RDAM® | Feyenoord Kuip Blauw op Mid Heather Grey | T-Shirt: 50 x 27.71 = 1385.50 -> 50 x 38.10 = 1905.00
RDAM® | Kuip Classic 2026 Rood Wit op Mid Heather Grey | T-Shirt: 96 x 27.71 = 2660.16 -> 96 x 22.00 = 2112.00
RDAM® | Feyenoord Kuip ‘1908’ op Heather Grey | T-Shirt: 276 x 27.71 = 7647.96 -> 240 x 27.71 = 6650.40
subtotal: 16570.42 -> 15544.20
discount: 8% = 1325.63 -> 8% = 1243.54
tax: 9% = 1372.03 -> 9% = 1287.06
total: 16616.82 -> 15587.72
==
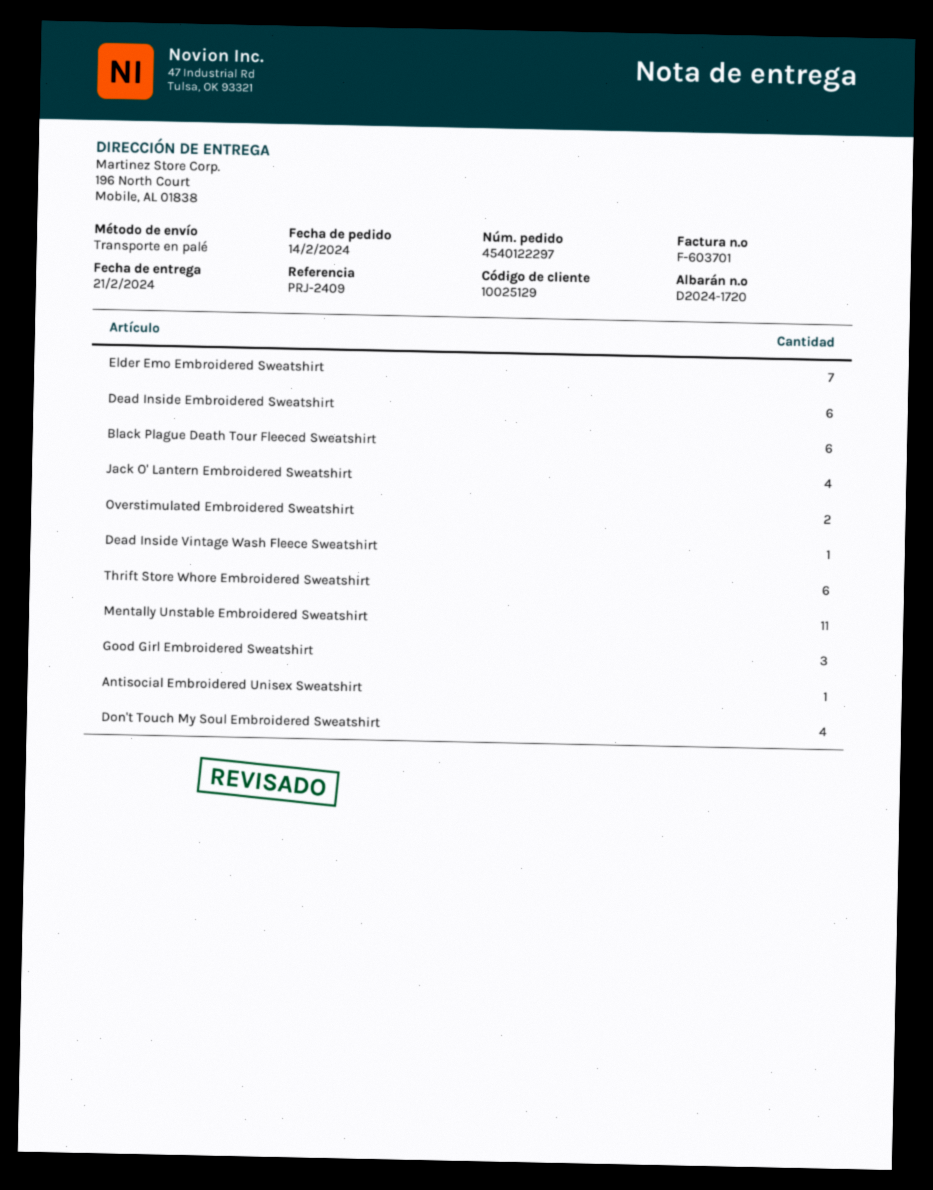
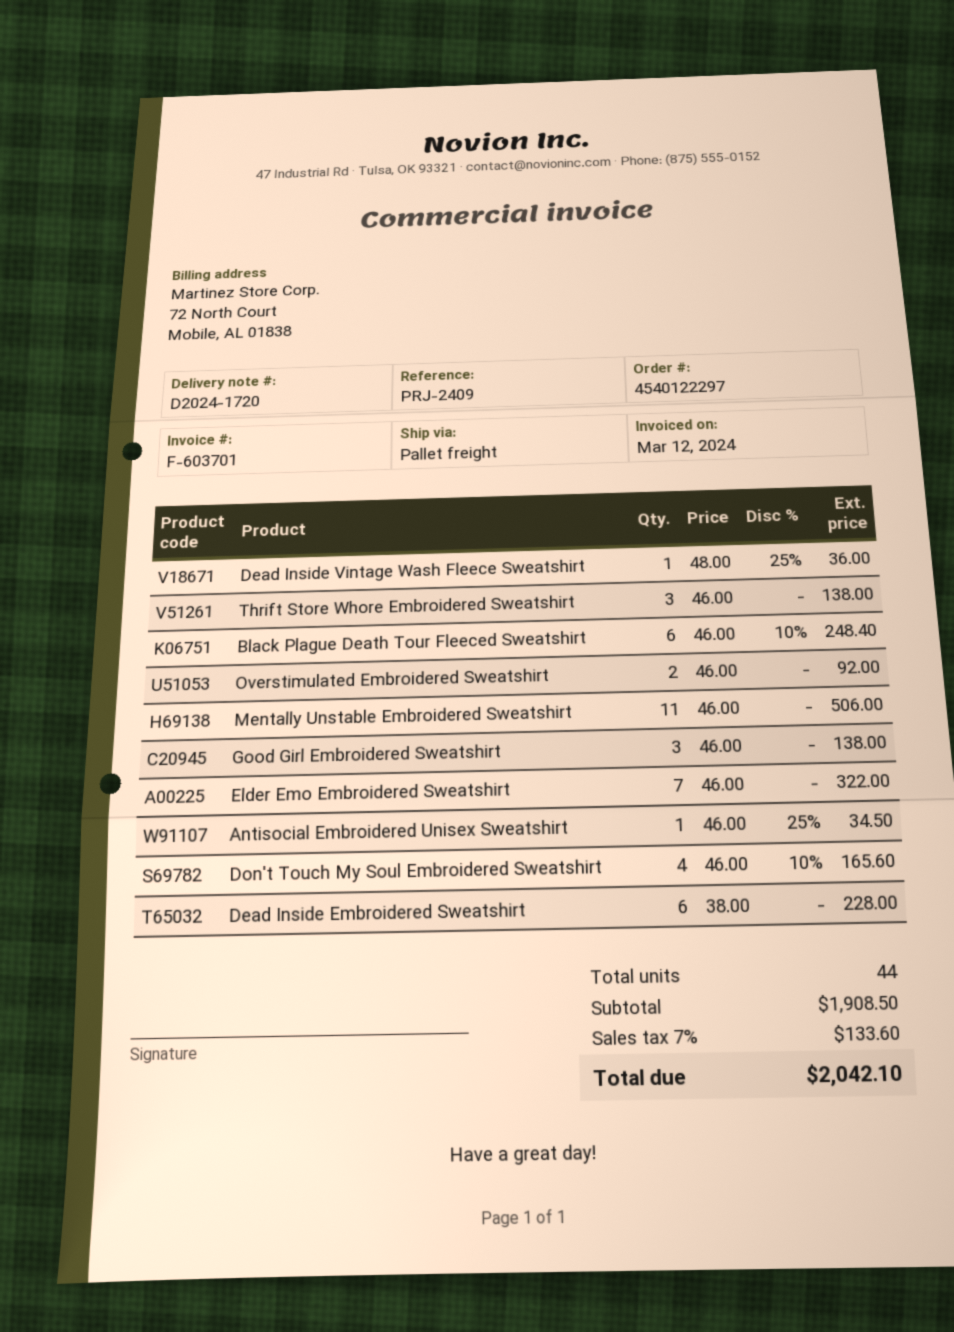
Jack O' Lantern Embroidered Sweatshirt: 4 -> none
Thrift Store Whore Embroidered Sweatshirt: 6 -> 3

◆ EXERCISE:
The expected output is every line of the records in which the string "Kuip" appears.

◆ RESPONSE TO THE EXERCISE:
RDAM® | Feyenoord Kuip Blauw op Mid Heather Grey | T-Shirt: 50 x 27.71 = 1385.50 -> 50 x 38.10 = 1905.00
RDAM® | Kuip Classic 2026 Rood Wit op Mid Heather Grey | T-Shirt: 96 x 27.71 = 2660.16 -> 96 x 22.00 = 2112.00
RDAM® | Feyenoord Kuip ‘1908’ op Heather Grey | T-Shirt: 276 x 27.71 = 7647.96 -> 240 x 27.71 = 6650.40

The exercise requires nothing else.